*WHAT YOU HAVE TO DO*.
In the entries below, repeat only the lines between those holding "border-radius: 14px ->" and "color: #404040 ->", inclusive. Leave pictures out.

*THE INPUT*.

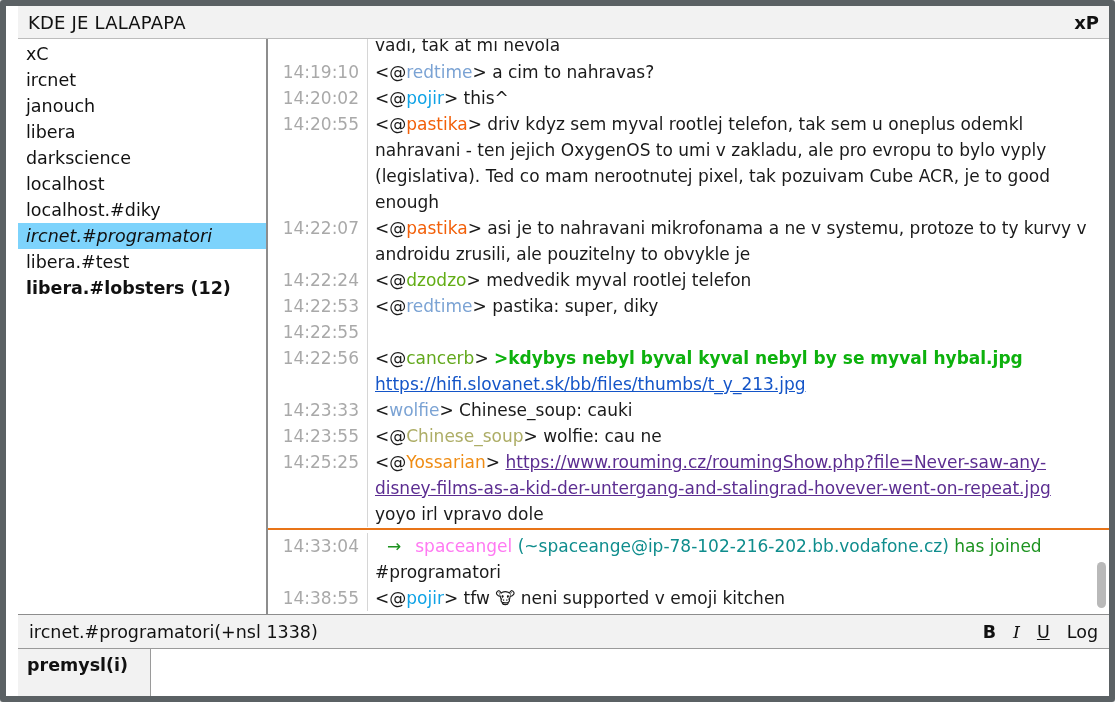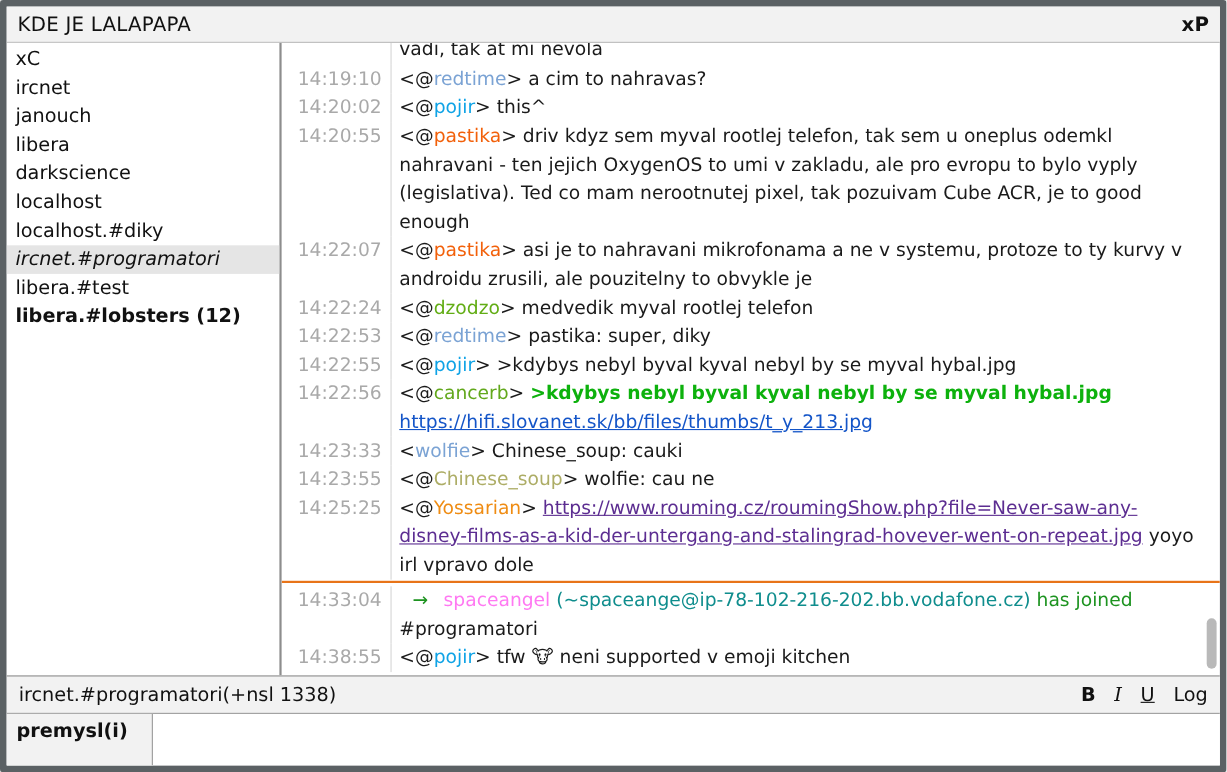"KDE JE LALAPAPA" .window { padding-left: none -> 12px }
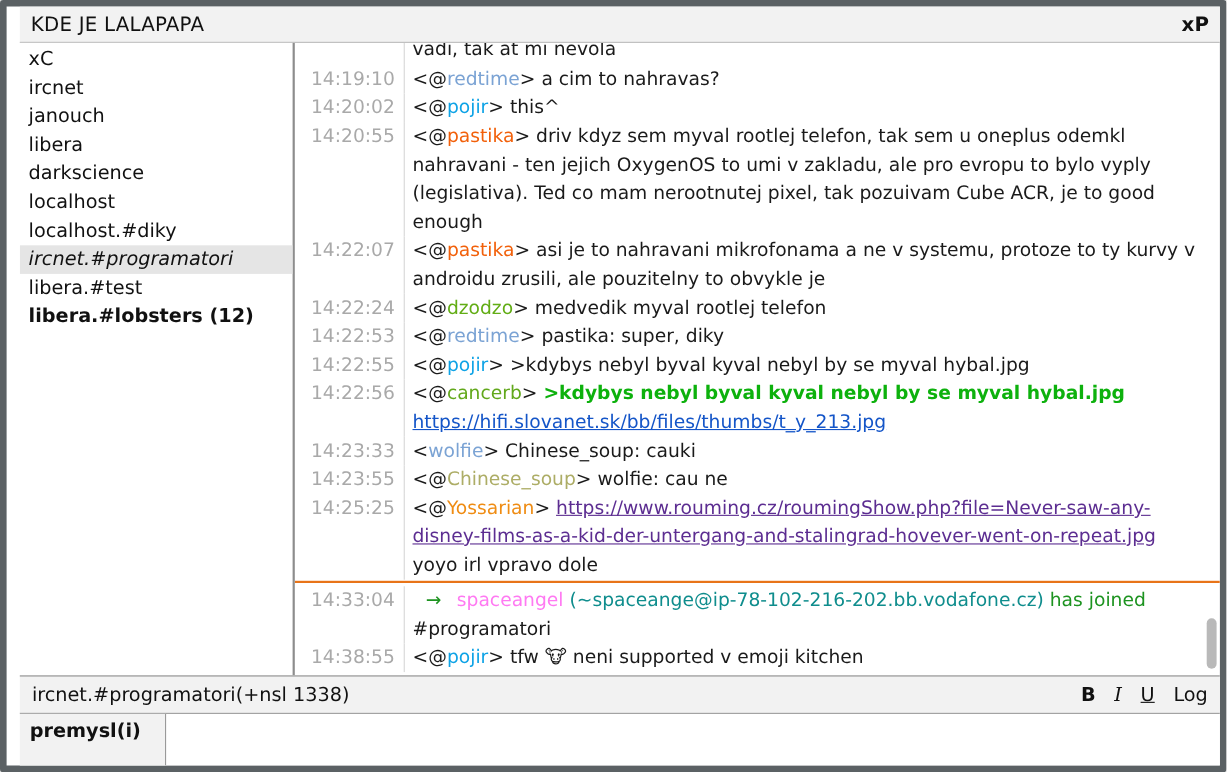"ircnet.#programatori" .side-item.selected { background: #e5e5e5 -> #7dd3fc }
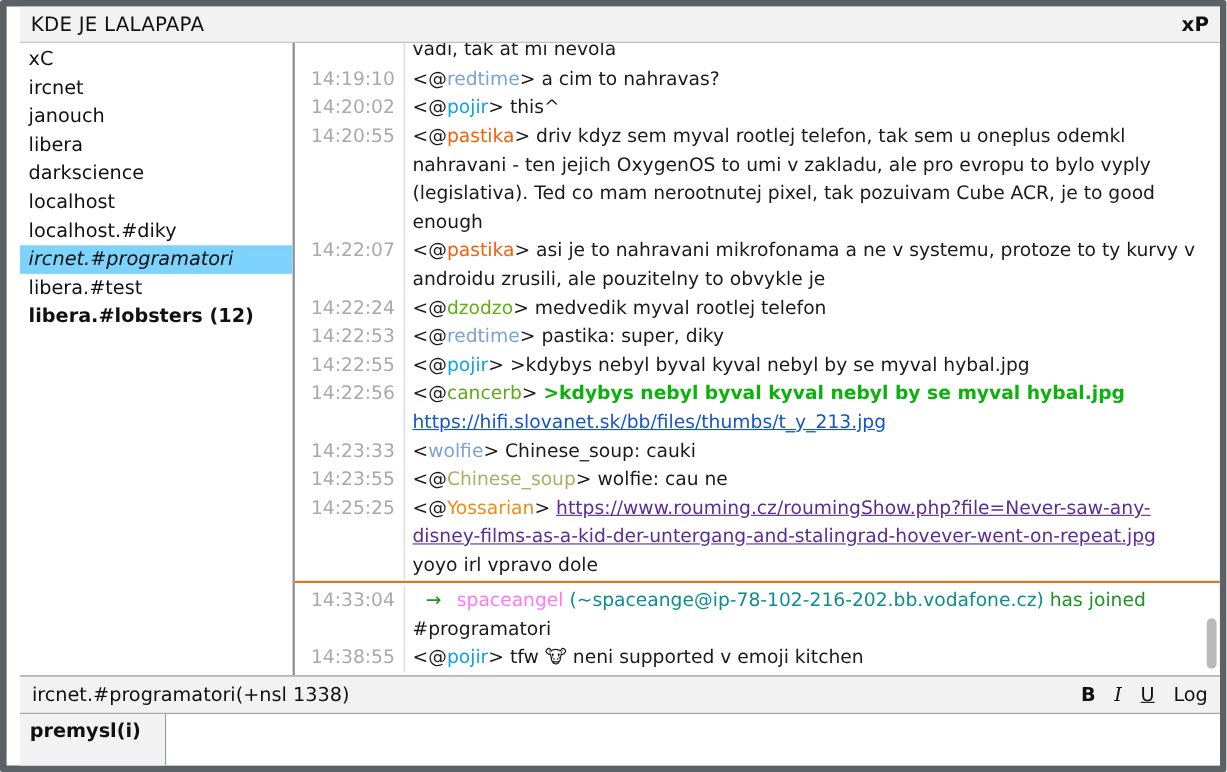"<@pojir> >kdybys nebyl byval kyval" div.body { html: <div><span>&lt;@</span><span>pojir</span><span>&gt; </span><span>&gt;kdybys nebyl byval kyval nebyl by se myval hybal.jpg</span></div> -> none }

* * *

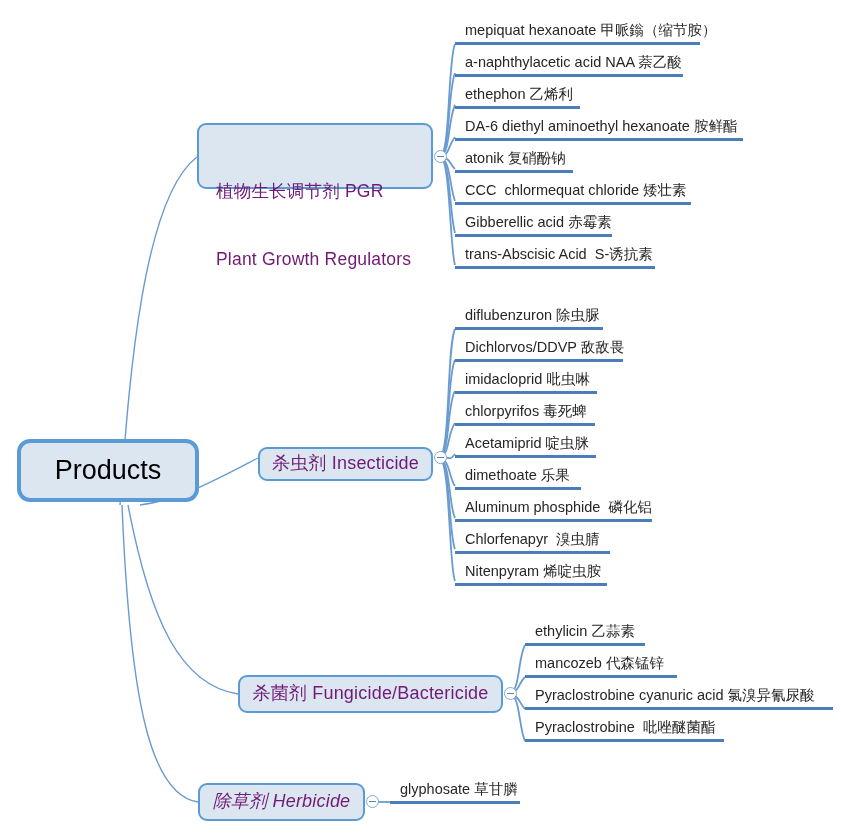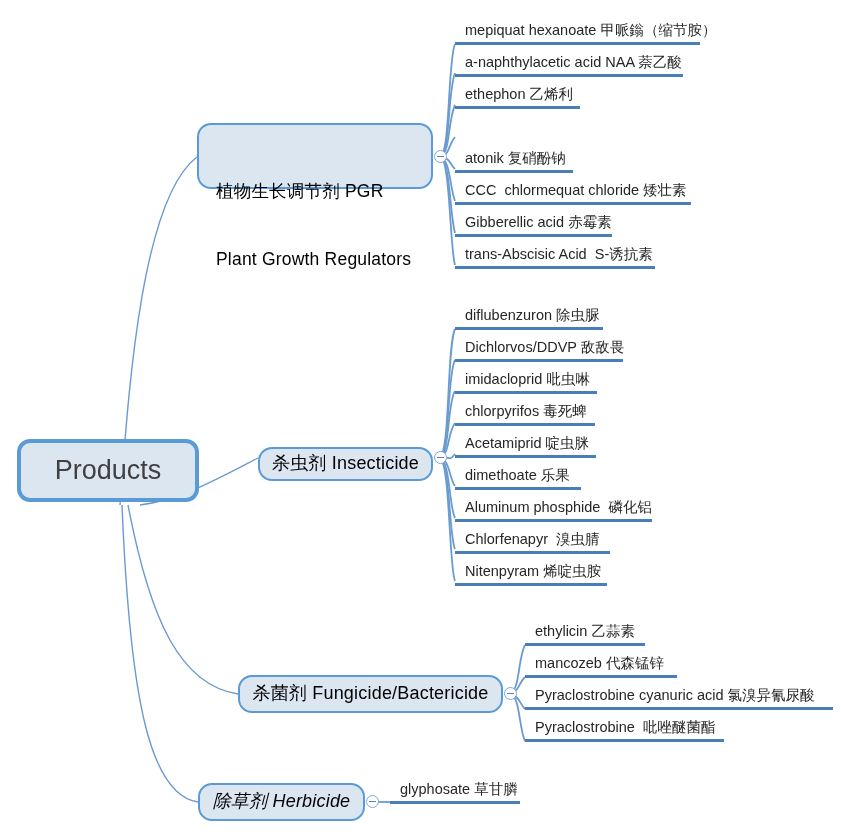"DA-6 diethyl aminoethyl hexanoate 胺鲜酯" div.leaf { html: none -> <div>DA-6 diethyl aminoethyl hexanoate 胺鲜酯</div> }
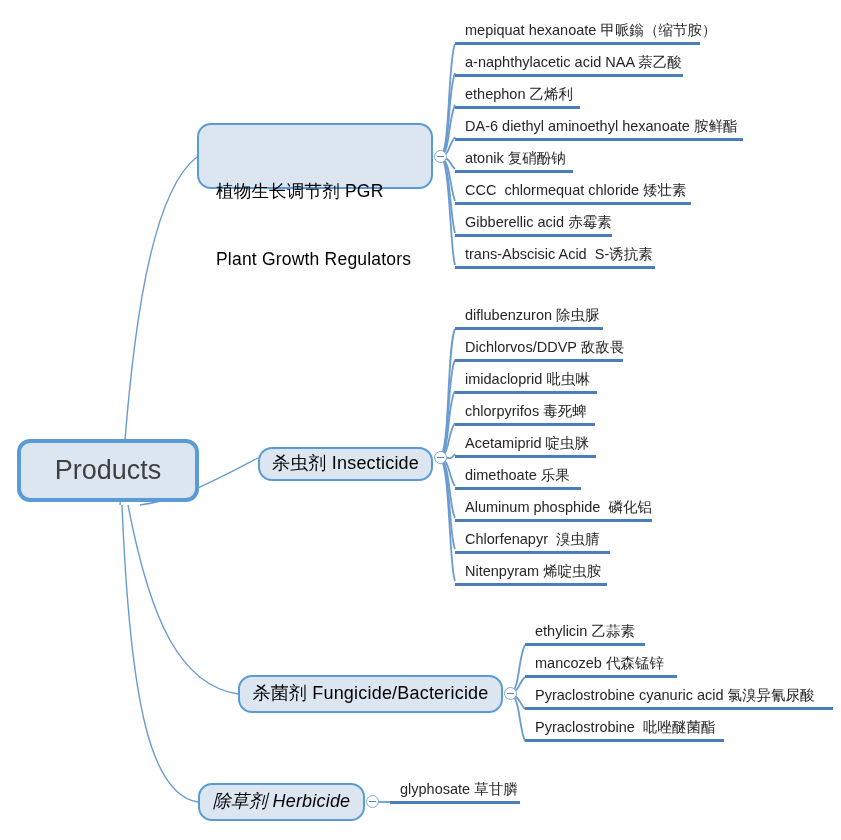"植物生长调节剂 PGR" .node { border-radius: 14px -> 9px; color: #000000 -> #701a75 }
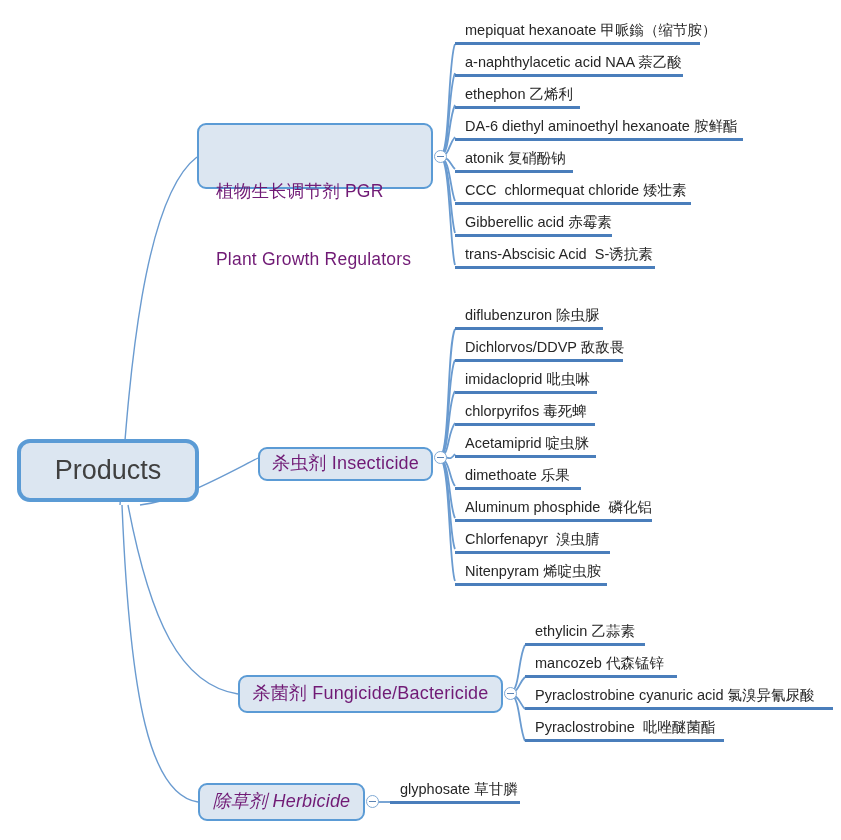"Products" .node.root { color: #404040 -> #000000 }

*TASK RESULT*.
"植物生长调节剂 PGR" .node { border-radius: 14px -> 9px; color: #000000 -> #701a75 }
"Products" .node.root { color: #404040 -> #000000 }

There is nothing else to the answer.